*DATASET EXCERPTS*

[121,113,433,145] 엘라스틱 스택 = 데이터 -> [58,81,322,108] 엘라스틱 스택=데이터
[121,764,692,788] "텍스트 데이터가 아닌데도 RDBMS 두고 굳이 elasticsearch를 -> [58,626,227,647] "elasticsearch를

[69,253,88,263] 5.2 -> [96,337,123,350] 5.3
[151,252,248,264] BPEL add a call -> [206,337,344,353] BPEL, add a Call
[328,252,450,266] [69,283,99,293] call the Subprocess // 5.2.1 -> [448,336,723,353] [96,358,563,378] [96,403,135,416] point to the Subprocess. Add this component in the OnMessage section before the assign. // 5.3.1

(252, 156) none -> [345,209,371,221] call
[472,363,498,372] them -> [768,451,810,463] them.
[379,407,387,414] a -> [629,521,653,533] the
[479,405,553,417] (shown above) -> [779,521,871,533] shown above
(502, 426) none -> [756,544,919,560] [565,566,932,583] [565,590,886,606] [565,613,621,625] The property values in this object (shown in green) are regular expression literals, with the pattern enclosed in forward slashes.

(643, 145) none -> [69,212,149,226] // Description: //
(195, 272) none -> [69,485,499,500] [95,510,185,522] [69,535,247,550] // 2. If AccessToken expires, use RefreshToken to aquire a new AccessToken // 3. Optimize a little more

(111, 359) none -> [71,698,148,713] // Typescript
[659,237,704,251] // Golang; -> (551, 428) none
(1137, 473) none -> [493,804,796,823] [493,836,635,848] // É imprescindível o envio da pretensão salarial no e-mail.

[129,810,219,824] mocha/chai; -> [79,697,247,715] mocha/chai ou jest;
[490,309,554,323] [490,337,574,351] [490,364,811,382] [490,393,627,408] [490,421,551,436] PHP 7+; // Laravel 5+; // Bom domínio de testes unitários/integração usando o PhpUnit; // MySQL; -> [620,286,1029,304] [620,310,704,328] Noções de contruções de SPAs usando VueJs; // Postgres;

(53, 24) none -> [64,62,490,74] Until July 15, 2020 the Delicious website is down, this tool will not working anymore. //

*EXERCISE BRIEF*
Your task is to quote the listing above word for word.

*SOLVED EXERCISE*
[121,113,433,145] 엘라스틱 스택 = 데이터 -> [58,81,322,108] 엘라스틱 스택=데이터
[121,764,692,788] "텍스트 데이터가 아닌데도 RDBMS 두고 굳이 elasticsearch를 -> [58,626,227,647] "elasticsearch를

[69,253,88,263] 5.2 -> [96,337,123,350] 5.3
[151,252,248,264] BPEL add a call -> [206,337,344,353] BPEL, add a Call
[328,252,450,266] [69,283,99,293] call the Subprocess // 5.2.1 -> [448,336,723,353] [96,358,563,378] [96,403,135,416] point to the Subprocess. Add this component in the OnMessage section before the assign. // 5.3.1

(252, 156) none -> [345,209,371,221] call
[472,363,498,372] them -> [768,451,810,463] them.
[379,407,387,414] a -> [629,521,653,533] the
[479,405,553,417] (shown above) -> [779,521,871,533] shown above
(502, 426) none -> [756,544,919,560] [565,566,932,583] [565,590,886,606] [565,613,621,625] The property values in this object (shown in green) are regular expression literals, with the pattern enclosed in forward slashes.

(643, 145) none -> [69,212,149,226] // Description: //
(195, 272) none -> [69,485,499,500] [95,510,185,522] [69,535,247,550] // 2. If AccessToken expires, use RefreshToken to aquire a new AccessToken // 3. Optimize a little more

(111, 359) none -> [71,698,148,713] // Typescript
[659,237,704,251] // Golang; -> (551, 428) none
(1137, 473) none -> [493,804,796,823] [493,836,635,848] // É imprescindível o envio da pretensão salarial no e-mail.

[129,810,219,824] mocha/chai; -> [79,697,247,715] mocha/chai ou jest;
[490,309,554,323] [490,337,574,351] [490,364,811,382] [490,393,627,408] [490,421,551,436] PHP 7+; // Laravel 5+; // Bom domínio de testes unitários/integração usando o PhpUnit; // MySQL; -> [620,286,1029,304] [620,310,704,328] Noções de contruções de SPAs usando VueJs; // Postgres;

(53, 24) none -> [64,62,490,74] Until July 15, 2020 the Delicious website is down, this tool will not working anymore. //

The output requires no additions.